The Micro Bit mini-computer is to be sold across the world and enthusiasts are to be offered blueprints showing how to build their own versions.
The announcements were made by a new non-profit foundation that is taking over the educational project, formerly led by the BBC.
About one million of the devices were given away free to UK-based schoolchildren earlier this year.
The BBC says they encourage children, especially girls, to code
However, the delayed rollout of the machines to last year's Year 7s (11-to-12-year-olds) caused problems for teachers who had less time than expected to prepare related classes.
Beyond the UK, Micro Bits are also in use in schools across the Netherlands and Iceland. But the foundation now intends to co-ordinate a wider rollout.

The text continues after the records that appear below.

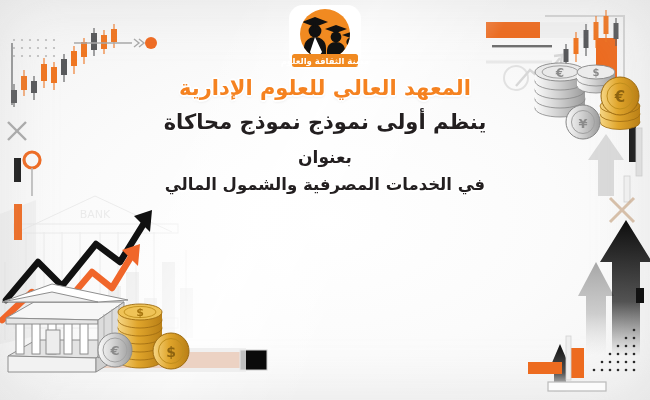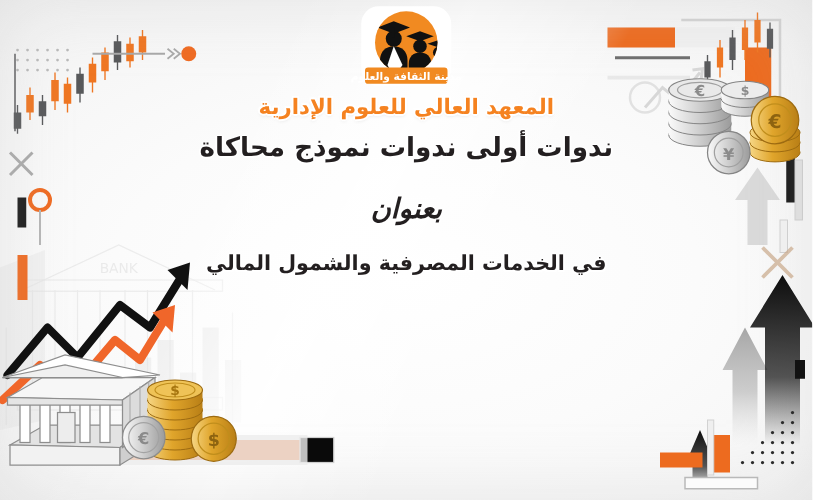"المعهد العالي للعلوم الإدارية" .inst { font-size: 17px -> 21px }
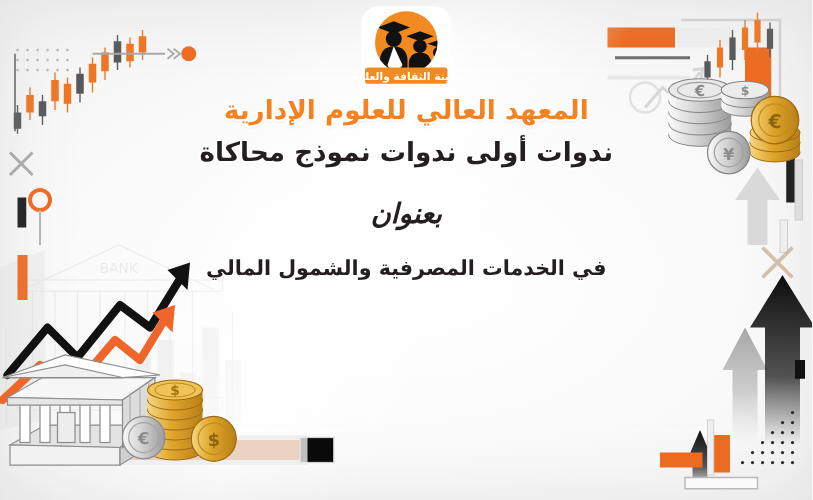"ندوات أولى ندوات نموذج محاكاة" div.line { text: ندوات أولى ندوات -> ينظم أولى نموذج }
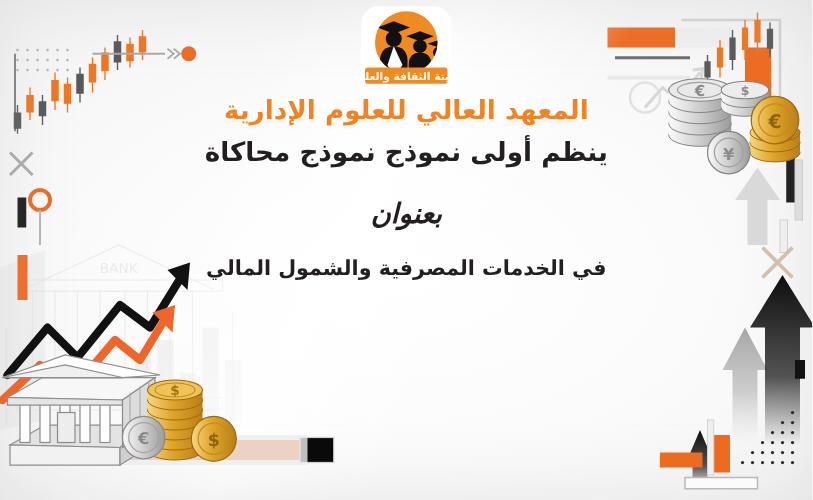"بعنوان" .beonwan { font-size: 22px -> 17px; font-style: italic -> none; margin-top: 28px -> 16px }
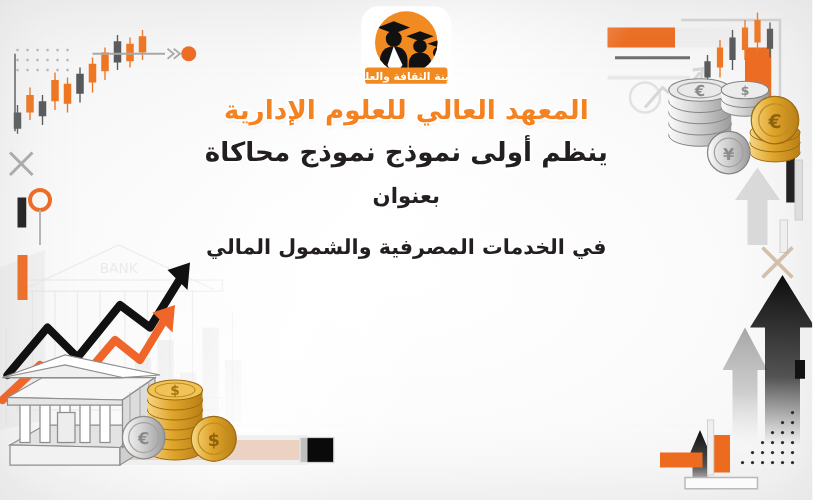"في الخدمات المصرفية والشمول المالي" .tail { margin-top: 24px -> 11px }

‘Our goal is to go out and reach 100 million people with Micro Bit, and by reach I mean affect their lives with the technology,’ said the foundation's new chief executive Zach Shelby.
‘That means [selling] tens of millions of devices... over the next five to 10 years.’
His organisation plans to ensure Micro Bits can be bought across Europe before the end of the year and is developing Norwegian and Dutch-language versions of its coding web tools to boost demand.
Next, in 2017, the foundation plans to target North America and China, which will coincide with an upgrade to the hardware.
‘We will be putting more computing power in,’ Shelby said.
‘We will be looking at new types of sensors.
‘And also how to display Chinese and Japanese characters - it turns out you need a lot more LEDs than we have today.
‘We also have work to do to reduce the price for developing countries, that's something we're very aware of.’
Micro Bits currently sell for about £13, excluding the batteries needed to power them.
That makes them several times more expensive than another barebones computer - the Raspberry Pi Zero.
But the foundation says they serve different audiences since the Micro Bit is designed for users with little or no coding knowledge when they begin.